Thursday, February 28, 2013

The Meaning of The Fibonacci Numbers in Forex

For Forex traders, one of the most effective tools to determine support and resistance is Fibonacci analysis. As the name suggests, this strategy uses Fibonacci numbers to identify possible points of entry and exit from the market. The idea behind this tool is that regardless of the currency in which it is operating, there will come a point where prices are back on their employers - the major support and resistance levels will return to their original direction.
The Fibonacci numbers are derived from the calculations of a 13th century mathematician who discovered that all things in the universe follow a pattern. Fibonacci Sequences and their ratios are not only used in Forex but also operational in organic sciences, art, architecture and music. For example, it has been discovered that the seeds spiral of sunflowers are arranged exactly the Fibonacci sequence, while the Parthenon and the Eden Project in St Austell are known to have been designed using Fibonacci numbers.

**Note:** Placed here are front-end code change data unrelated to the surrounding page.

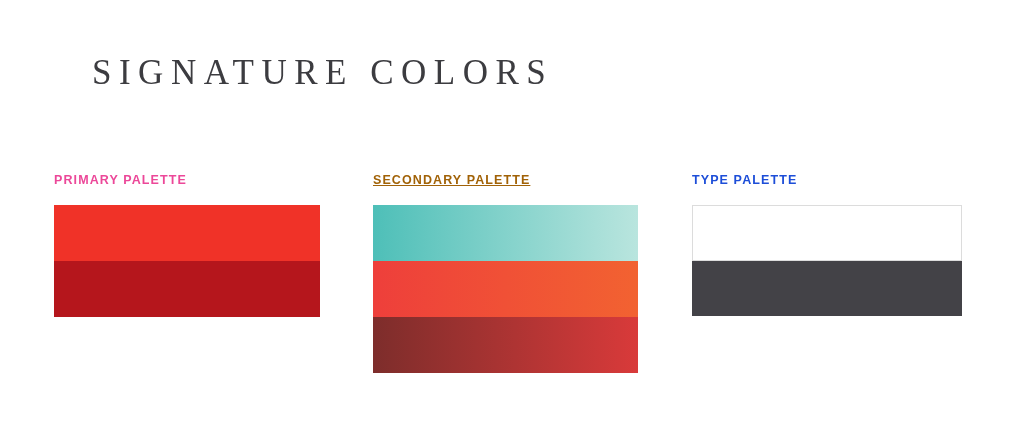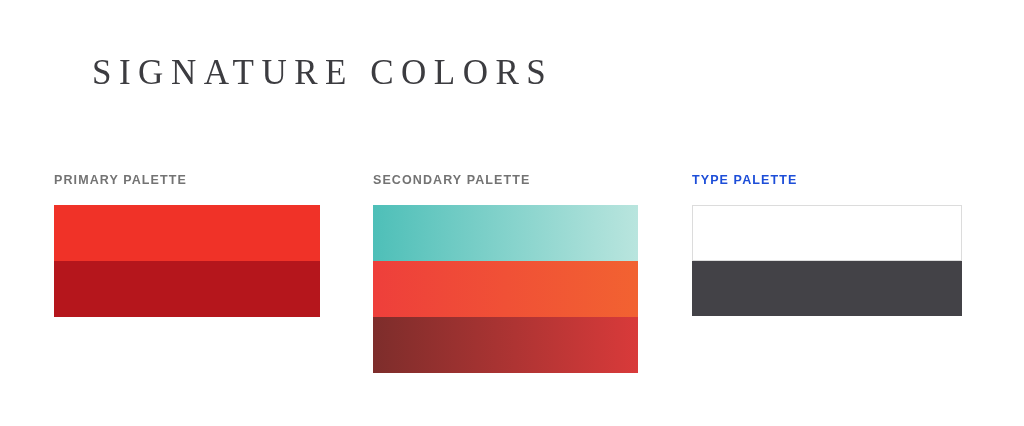--- a/index.html
+++ b/index.html
@@ -76,29 +76,29 @@
   }
 </style>
 </head>
 <body style="background: rgb(255, 255, 255);">
 
 <div class="page">
 
   <div class="page-title" style="color: rgb(60, 60, 64);">SIGNATURE COLORS</div>
 
   <div class="palette" id="palette-primary">
-    <div class="palette-label" style="color: #737373; text-align: right;">PRIMARY PALETTE</div>
+    <div class="palette-label" style="color: #ec4899; text-align: right;">PRIMARY PALETTE</div>
     <div class="swatch-stack">
       <div class="swatch" style="background: rgb(240, 50, 40);"></div>
       <div class="swatch" style="background: rgb(181, 22, 28);"></div>
     </div>
   </div>
 
   <div class="palette" id="palette-secondary">
-    <div class="palette-label" style="color: #737373;">SECONDARY PALETTE</div>
+    <div class="palette-label" style="color: #a16207; text-decoration: underline;">SECONDARY PALETTE</div>
     <div class="swatch-stack">
       <div class="swatch" style="background: linear-gradient(to right, rgb(78, 191, 184), rgb(185, 229, 222));"></div>
       <div class="swatch" style="background: linear-gradient(to right, rgb(238, 63, 59), rgb(242, 98, 49));"></div>
       <div class="swatch" style="background: linear-gradient(to right, rgb(125, 45, 43), rgb(217, 58, 58));"></div>
     </div>
   </div>
 
   <div class="palette" id="palette-type">
     <div class="palette-label" style="color: #1d4ed8;">TYPE PALETTE</div>
     <div class="swatch-stack">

A Fibonacci sequence is obtained by adding the two previous numbers in the chain. Here is an example of the Fibonacci sequence: 1, 1, 2, 3, 5, 8, 13, 21, 34, 55, 89, 144 and so on. When applied to forex operating systems, it is important to get the ratios of Fibonacci and the Golden Ratio. To achieve these ratios, you can divide a number by the next highest in the sequence (for example, 34 divided by 55) or split alternate numbers (for example, 8 divided by 21, 12 divided by 34 and so on)

Fibonacci analysis is used as an indicator in the operational advance Forex. This means that the analysis does not delay, making it excellent for predicting trends and determine points back in the forex market even before they occur.

There are two ways in which the Fibonacci ratios used in the operational FX - such as levels of reverse and extension levels.

The Fibonacci retracement levels are used as support and resistance. The three most important levels are 0.382, 0.500 and 0.618. In a graph, two endpoints are chosen and a trend line drawn between the highest and the lowest. The vertical distance from this line is then divided into three main ratios. Three points are required to properly use Fibonacci numbers as a tool - the first two points are used to determine the distance of the first movement and a third point which is the position of the projection. The turning points are used to predict changes in prices and potential returns.

Furthermore, the levels of extension are used as decision levels of benefits. First, a line is drawn from a low to a recent significant relative relative maximum, and then another line is drawn relative to the minimum setback. By doing this, the operator will be able to determine if the market is bullish or bearish. The minimum and maximum oscillation of the graph are also determined, and from here, the trend can be established. The three Fibonacci extension levels are major 618, 1,000, and 1,618.